Where are all these people? Some live on the land, some in towns, suburbs, or cities, but humanity now moves away from the earth. Migration within a less populated world previously offered new survival opportunities or escape from less desirable conditions. Migration was a solution when a homeland was destroyed by fire or flood, or when hunting grounds were depleted. But this option is ineffective today and humans are rarely nomadic hunters and gatherers. A Mexican anthropologist, Dr. Lourdes Arizpe, is concerned by the numbers of people who move from farm to city when global economic conditions force agrarian people from their land. Money and jobs draw them to urban centers. Secondary problems later arise because valued agricultural land is consumed by expanding urban centers. "Globally, it has been forecast that 24 million hectares of crop land will be transformed to urban-industrial uses by the year 2000; this is only 2 percent of the world total, but it is equivalent to the present-day food supply of some 84 million people." (SXi 50) This loss of agricultural land is most severe in developing countries.

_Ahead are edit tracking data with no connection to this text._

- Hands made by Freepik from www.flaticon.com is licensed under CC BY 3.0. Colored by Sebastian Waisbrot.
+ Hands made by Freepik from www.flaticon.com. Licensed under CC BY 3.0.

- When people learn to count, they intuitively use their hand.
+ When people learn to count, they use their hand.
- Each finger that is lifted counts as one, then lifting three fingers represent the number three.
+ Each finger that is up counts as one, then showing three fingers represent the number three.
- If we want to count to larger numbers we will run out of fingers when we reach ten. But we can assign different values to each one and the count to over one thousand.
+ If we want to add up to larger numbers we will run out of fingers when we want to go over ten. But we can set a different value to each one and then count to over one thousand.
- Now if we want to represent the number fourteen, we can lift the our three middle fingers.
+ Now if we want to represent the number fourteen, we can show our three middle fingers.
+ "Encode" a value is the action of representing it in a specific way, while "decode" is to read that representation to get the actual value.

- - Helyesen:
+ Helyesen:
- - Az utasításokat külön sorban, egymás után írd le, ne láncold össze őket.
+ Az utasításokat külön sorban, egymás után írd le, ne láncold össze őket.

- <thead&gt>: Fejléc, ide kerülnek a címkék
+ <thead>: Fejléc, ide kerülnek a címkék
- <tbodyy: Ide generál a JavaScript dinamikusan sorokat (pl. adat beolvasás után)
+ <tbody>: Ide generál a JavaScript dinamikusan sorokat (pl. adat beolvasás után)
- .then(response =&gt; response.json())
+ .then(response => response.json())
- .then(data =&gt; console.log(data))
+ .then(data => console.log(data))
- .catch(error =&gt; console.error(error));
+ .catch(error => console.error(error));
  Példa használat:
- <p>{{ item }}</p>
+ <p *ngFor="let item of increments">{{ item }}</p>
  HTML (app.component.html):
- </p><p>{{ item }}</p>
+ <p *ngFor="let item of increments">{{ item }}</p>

The size of our population is often blamed for global problems. However, the window view indicates what people do—their activity—may be more important than any number. With this point in mind, one can also see that humanity is stratified into regions defining population growth, poverty, and types of activity. The world’s population is comprised of subsets generally identified as: the North—i.e., richer industrialized countries—and the South—i.e., poorer developing or less developed countries (LDCs).
Less educated parents and poorer families generally produce more children compared to better educated or more affluent parents in Europe and North America. Future parents of the South will produce more children, who in turn enter the child rearing cycle at an earlier age compared to their counterparts in the North. Approximately 95% of the global population growth occurs in developing countries (SXi 123). Thus, the population cycle from kids to parents, to more kids, is simply faster in the South. Relatively speaking, the North is shrinking! This example of differential change accentuates the future locations for increasing human activity, and thus illustrates new sources for driving forces that cause accelerated global change. The poor will want more of what the rich already have.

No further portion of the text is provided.